No. 2 home-improvement retailer Lowe's Cos Inc. on Monday reported an 18 percent rise in fiscal second-quarter earnings as strong appliance sales helped the company weather a difficult economic environment.

Lowe's, which ranks behind industry leader Home Depot Inc., also said it expects profits of 30 cents to 32 cents a diluted share for the third quarter ending Nov. 2. Analysts surveyed by research firm Thomson Financial/First Call have been expecting earnings of 29 cents to 32 cents, with an average estimate of 31 cents.

For the second quarter ended Aug. 3, net income was $329.1 million, or 42 cents a diluted share, compared with $279.6 million, or 36 cents a share, a year earlier. The per-share results reflect last month's 2-for-1 stock split.

The results were at the high end of analysts' projections of 40 cents to 42 cents a share and a penny above the consensus estimate of 41 cents, according to First Call.

Sales rose 16 percent to $6.1 billion from $5.3 billion a year earlier. Sales at stores open at least a year increased 1.7 percent, compared with a 3 percent decline in the first quarter.

``It's, as expected, a good quarter,'' said Jefferies & Co. analyst Donald Trott. ``From the stock market's perspective, it's further confirmation that Lowe's is executing their business very very well.''

Trott said operating earnings at Lowe's, which has been expanding to major metropolitan markets where Home Depot had been the only major home-improvement center for years, have been growing faster than its main rival's.

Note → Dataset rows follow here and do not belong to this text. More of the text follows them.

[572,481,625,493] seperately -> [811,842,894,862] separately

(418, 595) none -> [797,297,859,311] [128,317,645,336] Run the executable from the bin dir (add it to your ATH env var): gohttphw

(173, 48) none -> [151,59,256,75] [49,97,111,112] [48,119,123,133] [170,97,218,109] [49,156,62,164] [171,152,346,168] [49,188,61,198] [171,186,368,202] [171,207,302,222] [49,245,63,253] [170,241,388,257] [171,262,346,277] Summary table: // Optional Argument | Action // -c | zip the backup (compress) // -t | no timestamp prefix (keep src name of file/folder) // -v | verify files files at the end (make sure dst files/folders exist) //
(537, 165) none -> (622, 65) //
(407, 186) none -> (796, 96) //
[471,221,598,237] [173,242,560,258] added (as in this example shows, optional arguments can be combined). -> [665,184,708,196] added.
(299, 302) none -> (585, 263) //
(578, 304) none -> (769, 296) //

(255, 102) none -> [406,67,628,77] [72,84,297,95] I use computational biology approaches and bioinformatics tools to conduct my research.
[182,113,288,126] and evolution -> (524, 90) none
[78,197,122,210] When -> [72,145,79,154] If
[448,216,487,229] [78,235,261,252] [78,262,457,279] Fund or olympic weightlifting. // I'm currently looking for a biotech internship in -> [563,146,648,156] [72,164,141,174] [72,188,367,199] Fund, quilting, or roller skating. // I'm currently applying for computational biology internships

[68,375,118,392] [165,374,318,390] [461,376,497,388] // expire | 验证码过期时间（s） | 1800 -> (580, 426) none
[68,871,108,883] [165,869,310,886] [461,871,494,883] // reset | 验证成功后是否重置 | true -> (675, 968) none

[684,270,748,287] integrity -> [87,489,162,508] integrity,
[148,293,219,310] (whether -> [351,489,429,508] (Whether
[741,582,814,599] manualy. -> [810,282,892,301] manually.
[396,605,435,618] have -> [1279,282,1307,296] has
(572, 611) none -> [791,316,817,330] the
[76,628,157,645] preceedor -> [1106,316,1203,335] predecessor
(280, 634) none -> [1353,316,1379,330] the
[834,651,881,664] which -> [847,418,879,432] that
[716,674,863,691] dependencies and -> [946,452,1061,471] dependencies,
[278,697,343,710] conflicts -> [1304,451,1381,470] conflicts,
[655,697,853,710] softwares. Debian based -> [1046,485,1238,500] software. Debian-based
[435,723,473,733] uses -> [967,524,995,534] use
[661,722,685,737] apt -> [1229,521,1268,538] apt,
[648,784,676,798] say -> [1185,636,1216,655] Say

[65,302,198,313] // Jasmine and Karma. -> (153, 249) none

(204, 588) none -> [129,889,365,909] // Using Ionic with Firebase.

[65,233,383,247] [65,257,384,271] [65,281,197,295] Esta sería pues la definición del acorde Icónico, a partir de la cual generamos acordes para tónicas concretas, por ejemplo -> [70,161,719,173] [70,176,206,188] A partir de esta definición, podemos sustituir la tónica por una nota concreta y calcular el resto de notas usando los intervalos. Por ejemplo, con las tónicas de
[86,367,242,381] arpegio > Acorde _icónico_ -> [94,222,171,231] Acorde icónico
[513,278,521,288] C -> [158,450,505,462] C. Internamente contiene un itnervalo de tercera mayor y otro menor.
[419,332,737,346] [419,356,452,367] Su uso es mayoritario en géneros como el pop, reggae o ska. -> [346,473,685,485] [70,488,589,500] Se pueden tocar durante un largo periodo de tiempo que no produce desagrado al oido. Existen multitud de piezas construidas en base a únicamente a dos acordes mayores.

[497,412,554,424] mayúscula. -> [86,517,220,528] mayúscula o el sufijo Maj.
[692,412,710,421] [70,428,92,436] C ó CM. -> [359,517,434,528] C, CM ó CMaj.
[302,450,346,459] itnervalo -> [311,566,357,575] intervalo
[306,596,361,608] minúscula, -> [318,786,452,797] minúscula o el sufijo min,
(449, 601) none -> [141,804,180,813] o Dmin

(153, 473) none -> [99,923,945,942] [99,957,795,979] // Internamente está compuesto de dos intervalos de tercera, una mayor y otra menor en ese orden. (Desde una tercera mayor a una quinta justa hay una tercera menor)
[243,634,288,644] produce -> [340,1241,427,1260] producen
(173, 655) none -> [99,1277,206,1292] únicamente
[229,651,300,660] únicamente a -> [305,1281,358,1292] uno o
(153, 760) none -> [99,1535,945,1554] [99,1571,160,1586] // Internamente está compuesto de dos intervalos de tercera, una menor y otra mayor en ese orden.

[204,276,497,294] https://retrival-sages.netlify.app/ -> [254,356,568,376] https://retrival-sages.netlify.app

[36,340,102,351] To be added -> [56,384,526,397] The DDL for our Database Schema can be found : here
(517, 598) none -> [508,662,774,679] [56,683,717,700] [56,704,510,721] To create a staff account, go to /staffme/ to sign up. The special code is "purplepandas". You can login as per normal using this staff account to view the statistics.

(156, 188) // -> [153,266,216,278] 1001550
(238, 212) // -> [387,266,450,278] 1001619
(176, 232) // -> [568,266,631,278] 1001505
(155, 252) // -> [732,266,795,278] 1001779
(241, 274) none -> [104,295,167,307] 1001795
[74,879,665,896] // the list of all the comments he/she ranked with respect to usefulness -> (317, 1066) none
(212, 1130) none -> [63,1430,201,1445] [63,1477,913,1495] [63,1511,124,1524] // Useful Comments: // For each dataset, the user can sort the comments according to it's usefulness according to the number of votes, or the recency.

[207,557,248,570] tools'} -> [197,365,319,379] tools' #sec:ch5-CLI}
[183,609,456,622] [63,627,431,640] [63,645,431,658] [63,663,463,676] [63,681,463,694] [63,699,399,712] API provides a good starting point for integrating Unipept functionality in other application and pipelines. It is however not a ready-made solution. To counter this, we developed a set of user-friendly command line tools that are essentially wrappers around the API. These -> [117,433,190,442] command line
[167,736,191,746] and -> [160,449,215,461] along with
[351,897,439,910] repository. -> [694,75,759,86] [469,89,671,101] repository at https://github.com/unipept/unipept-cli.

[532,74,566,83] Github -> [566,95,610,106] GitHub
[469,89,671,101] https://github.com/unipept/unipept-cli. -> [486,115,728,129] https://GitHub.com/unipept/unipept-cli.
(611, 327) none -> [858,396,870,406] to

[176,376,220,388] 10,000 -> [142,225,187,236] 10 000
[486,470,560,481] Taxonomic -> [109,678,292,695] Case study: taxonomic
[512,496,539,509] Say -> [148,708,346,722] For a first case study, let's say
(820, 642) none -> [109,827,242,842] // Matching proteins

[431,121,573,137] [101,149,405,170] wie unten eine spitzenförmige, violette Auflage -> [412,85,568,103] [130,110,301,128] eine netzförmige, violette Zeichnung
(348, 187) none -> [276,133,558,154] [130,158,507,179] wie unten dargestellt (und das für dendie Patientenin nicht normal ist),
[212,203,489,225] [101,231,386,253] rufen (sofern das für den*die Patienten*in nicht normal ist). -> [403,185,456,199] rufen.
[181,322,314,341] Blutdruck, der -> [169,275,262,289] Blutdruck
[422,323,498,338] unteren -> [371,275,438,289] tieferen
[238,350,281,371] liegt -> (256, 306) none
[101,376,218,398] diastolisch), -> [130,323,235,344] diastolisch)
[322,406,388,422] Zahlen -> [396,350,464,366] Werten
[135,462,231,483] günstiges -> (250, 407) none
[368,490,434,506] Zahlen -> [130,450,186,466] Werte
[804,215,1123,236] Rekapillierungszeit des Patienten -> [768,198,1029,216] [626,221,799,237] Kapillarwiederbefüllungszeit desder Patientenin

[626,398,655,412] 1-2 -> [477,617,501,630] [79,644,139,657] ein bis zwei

``In October, the consensus growth rate for Home Depot was 24 percent,'' he said. ``It's now 20 percent. In December, the consensus growth rate for Lowe's was 17 percent; it's now 21 percent.''

Last week, Home Depot reported a 10 percent rise in fiscal second-quarter profits, beating analysts' estimates, on expense controls and sales of items that boost energy efficiency.

Trott said Lowe's and Home Depot have benefited as the home-building and home-remodeling sectors held up despite a downturn in the U.S. economy. Further interest-rate cuts by the U.S. Federal Reserve could also aid the retailers, he added.

In a news release, Lowe's Chairman Robert Tillman said increases in categories such as appliances drove results. ``We also saw solid trends in sales of paint, millwork and flooring, in spite of a difficult economic environment,'' Tillman added.

The company, which has gotten credit in past quarters for cutting its costs, said it expects total expenses to remain essentially flat as a percentage of sales for the third quarter.

As of Aug. 3, Lowe's operated 700 stores in 40 states.

Lowe's stock is up about 57 percent so far this year, outperforming shares of Home Depot, which are up about 8 percent.